Thanks John for pointing the code. I am using gather_from_metrics() in my code. Is there any way to solve this issue? I have added a snippet of my evaluation function.
def evaluate(self, model, criterion, dataloader):
losses = AverageMeter('loss', ':.4f')
accuracy= AverageMeter('acc', ':.4f')
model.eval()
with torch.no_grad():
for i, batch in enumerate(dataloader):
img, label = batch[0], batch[1]
y_pred = model(img)
loss = criterion(y_pred, label.float())
losses.update(loss.item(), batch[0].size(0))
outputs, targets = accelerate.gather_for_metrics((y_pred, label))
accuracy.update(binary_accuracy(outputs, targets).item(), batch[0].size(0))
I’m having a similar message but without using Accelerate:
2024-12-26 13:10:06,872 - INFO - The used dataset had no length, returning gathered tensors.
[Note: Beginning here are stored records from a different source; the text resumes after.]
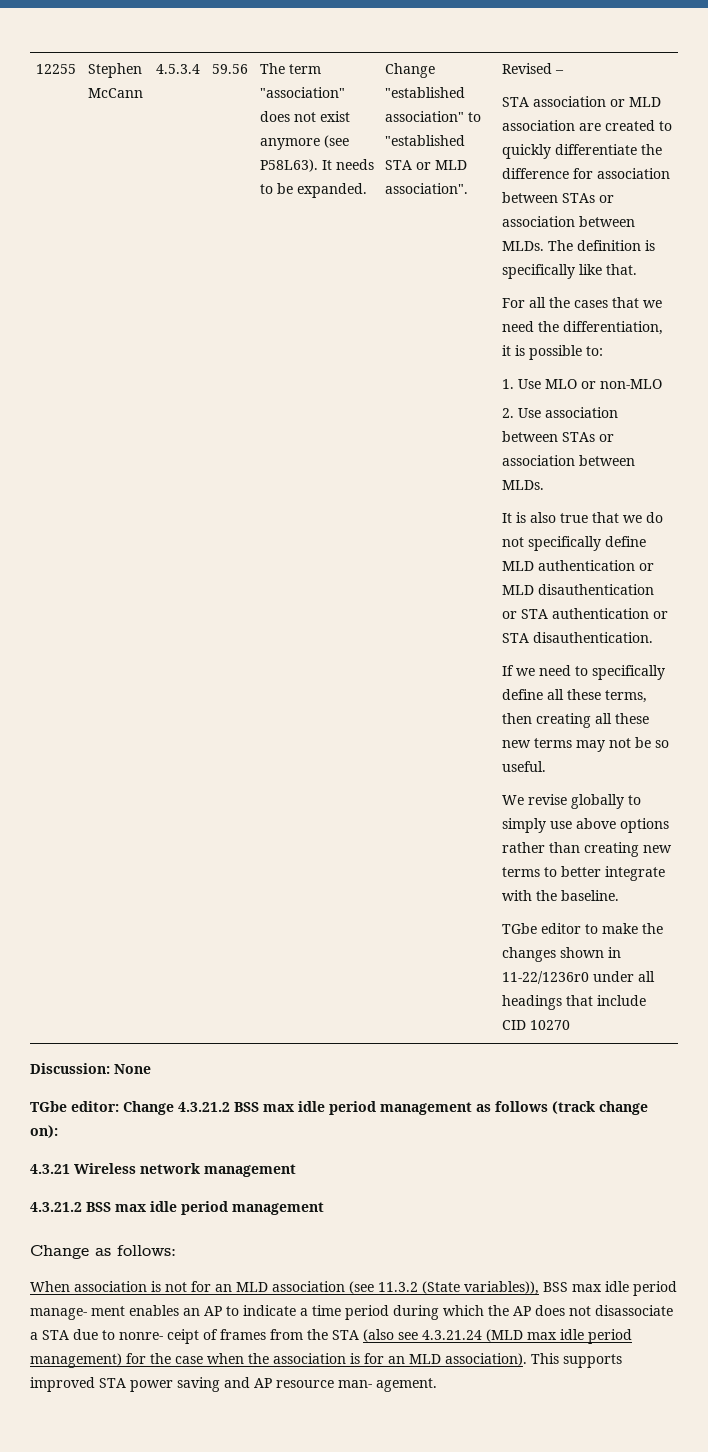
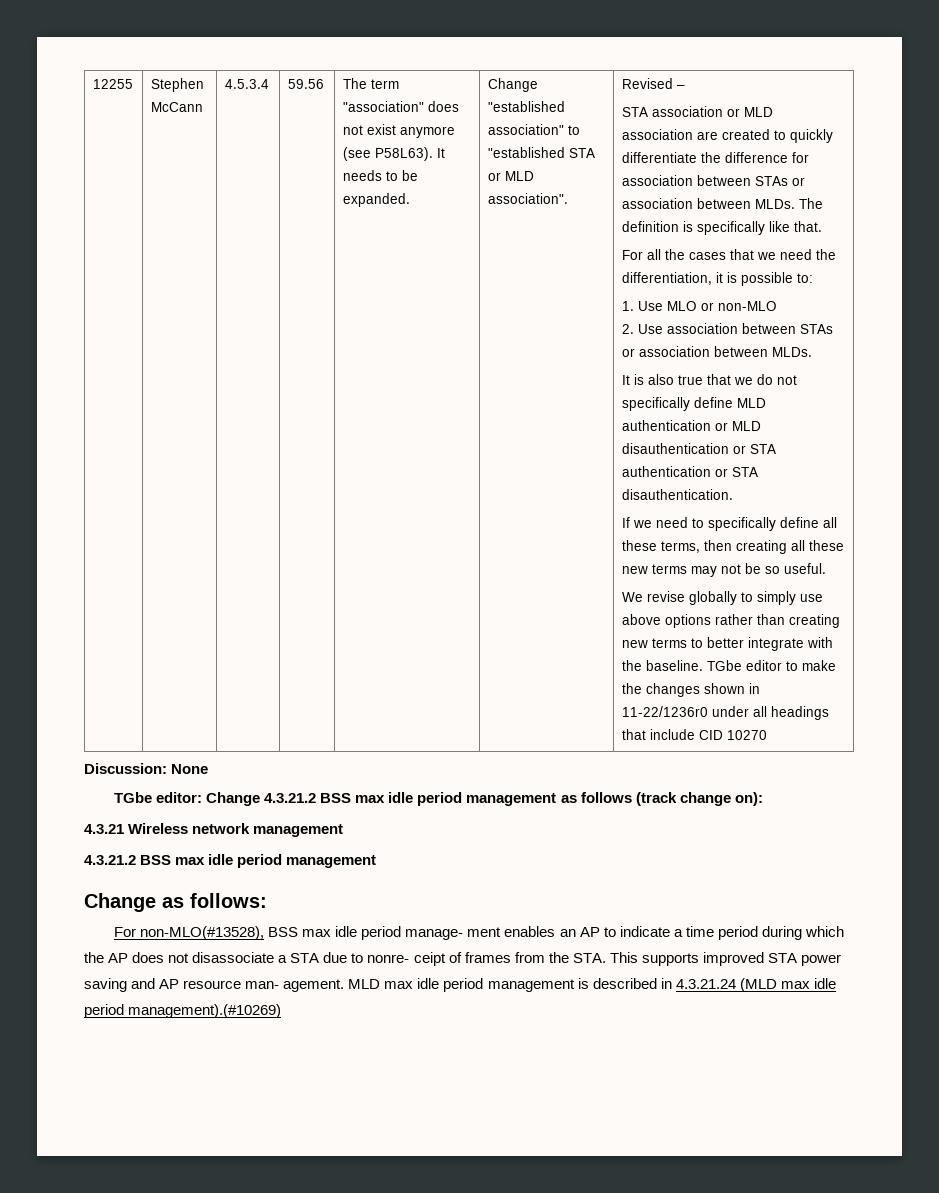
- We revise globally to simply use above options rather than creating new terms to better integrate with the baseline.
- TGbe editor to make the changes shown in 11-22/1236r0 under all headings that include CID 10270
+ We revise globally to simply use above options rather than creating new terms to better integrate with the baseline. TGbe editor to make the changes shown in 11-22/1236r0 under all headings that include CID 10270
- When association is not for an MLD association (see 11.3.2 (State variables)), BSS max idle period manage- ment enables an AP to indicate a time period during which the AP does not disassociate a STA due to nonre- ceipt of frames from the STA (also see 4.3.21.24 (MLD max idle period management) for the case when the association is for an MLD association). This supports improved STA power saving and AP resource man- agement.
+ For non-MLO(#13528), BSS max idle period manage- ment enables an AP to indicate a time period during which the AP does not disassociate a STA due to nonre- ceipt of frames from the STA. This supports improved STA power saving and AP resource man- agement.
+ MLD max idle period management is described in 4.3.21.24 (MLD max idle period management).(#10269)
You should drop the remainder yourself.
Does anyone know how to get rid of this with preserving dataloader_drop_last=True in the TrainingArguments?
The funny thing is that I’m using the HuggingFace’s Dataset class and it has __len__() (link). Moreover, my compute_metrics() and preprocess_logits_for_metrics() both show that the last batch is indeed dropped, so everything seems fine except for the message.